When Hubble developed blurry vision, astronauts went on the telescope orbiting at 340 miles above the Earth, performed a spacewalk that repaired it, and brought us greater images. On the other hand, Webb would be so far away that such repairs would not be possible. But scientists, ever hopeful in tomorrow’s advancement, left Webb’s fuel tank accessible for a top-off in the future by visiting spacecraft when the technology becomes available.
Here are some of the Hubble telescope’s major contributions to science. It helped scientists to determine the age of the Universe conclusively. We now know that the Universe is 13.8 billion years, which means that the Universe is about three times the age of Earth. Knowing the age of the Earth at 4.583 billion years old relative to the Sun at 4.6 billion years old and relative to the Universe at 13.8 billion years gives us more insight into how long the Earth has been circling the Sun and when it will finally burn out in about 7.5 billion years, like the Mars.
The Hubble telescope also captured previously unknown two moons of Pluto called Nix and Hydra. A possible visit to those moons is at work.
We have always known that the Universe is constantly expanding. The Hubble telescope helps us to determine the rate of expansion. The Universe is expanding at a rate of about 67.36 kilometres per second per megaparsec (a megaparsec equals 3.3 million light-years). This means that for every megaparsec – 3.3 million light-years, or 3 billion trillion kilometres – from Earth, the Universe is expanding an extra 73.3 ±2.5 kilometres per second. Two possible things could happen to a fast-expanding universe. It could collapse on itself in a Big Crunch, or it could continue to expand indefinitely until a Big Freeze. None of the two possibilities is good.

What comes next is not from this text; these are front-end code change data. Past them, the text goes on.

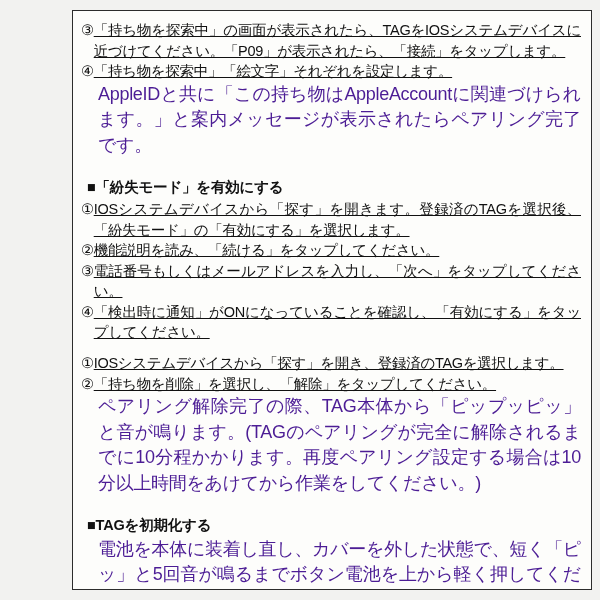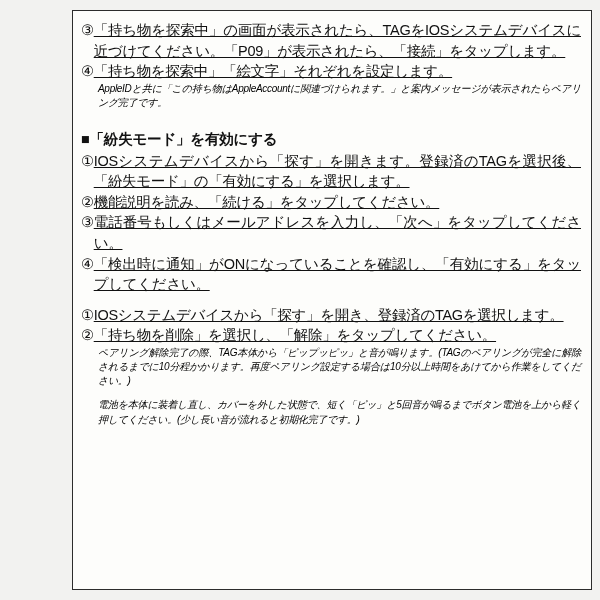--- a/index.html
+++ b/index.html
@@ -65,14 +65,13 @@
     text-decoration: underline;
   }
   .cont {
-    font-size: 10px;
+    font-size: 18px;
     line-height: 1.42;
-    color: #000000;
+    color: #4c1d95;
     letter-spacing: -0.3px;
     text-align: justify;
     text-justify: inter-character;
     padding-left: 17px;
-    font-style: italic;
   }
   .gap {
     height: 7px;

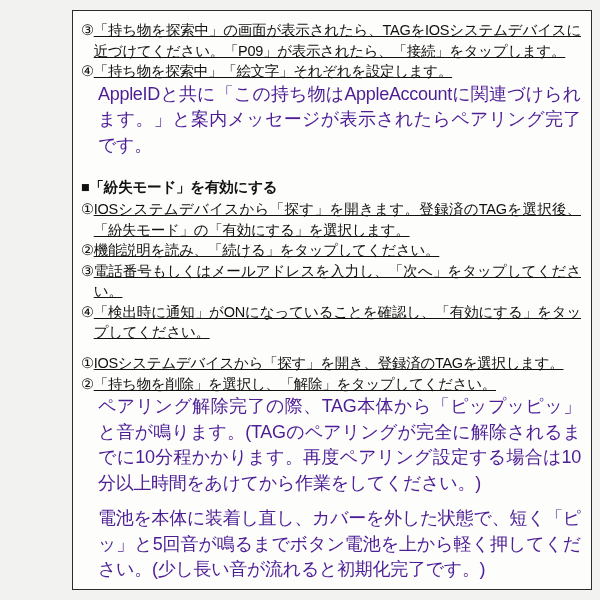--- a/index.html
+++ b/index.html
@@ -44,7 +44,7 @@
     color: #111;
     font-weight: 700;
     letter-spacing: -0.2px;
-    margin: 9px 0 1px 0;
+    margin: 9px 0 1px 6px;
   }
   .li {
     font-size: 14.5px;

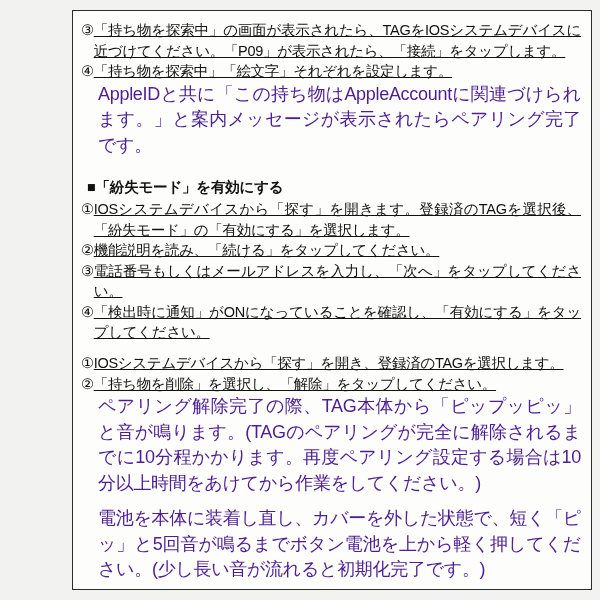--- a/index.html
+++ b/index.html
@@ -135,6 +135,7 @@
       <div class="gap"></div>
 
       <div class="blk">
+        <div class="hd">■TAGを初期化する</div>
         <div class="cont">電池を本体に装着し直し、カバーを外した状態で、短く「ピッ」と5回音が鳴るまでボタン電池を上から軽く押してください。(少し長い音が流れると初期化完了です。)</div>
       </div>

With images and data from Hubble, we discovered that every major galaxy has a black hole at the centre. These black holes of this sort are millions of billions of times the mass of the Sun. They are spaces where nothing escapes, including light.
And lastly, the Hubble telescope helped scientists to draw a 3-D map of dark matter. Dark matter makes up 85% of the Universe, and the earlier we understand them, the better for us in understanding who we are and what we are, beyond the simplistic story of a moulded clay that received breath and off it went innocently scanning the globe until it met the serpent on a fig tree.
I know that the Bible, the Quran and other holy books currently being written are poised for an update as soon as we peek into dark holes and gain a broader understanding of dark matter.
The Webb telescope is 100 times more powerful than Hubble. It can pierce cosmic clouds of dust with its infrared vision. It will capture the ultraviolet wavelengths of the first stars and galaxies that emerged soon after the Big Bang. These wavelengths have been expanding as the Universe expands.
NASA Administrator Bill Nelson said, “The promise of Webb is not what we know we will discover; it’s what we don’t yet understand or can’t yet fathom about our Universe. I can’t wait to see what it uncovers.”
One thing is for sure. If all goes well, the Webb telescope will knock on God’s door. It will either ask, “Are you there?” or it will declare, “We are here.” Either way, nothing will ever be the same.
Rudolf Ogoo Okonkwo teaches Post-Colonial African History at the School of Visual Arts in New York City. He is also the host of Dr. Damages Show. His books include “This American Life Sef”, “Children of a Retired God” among others.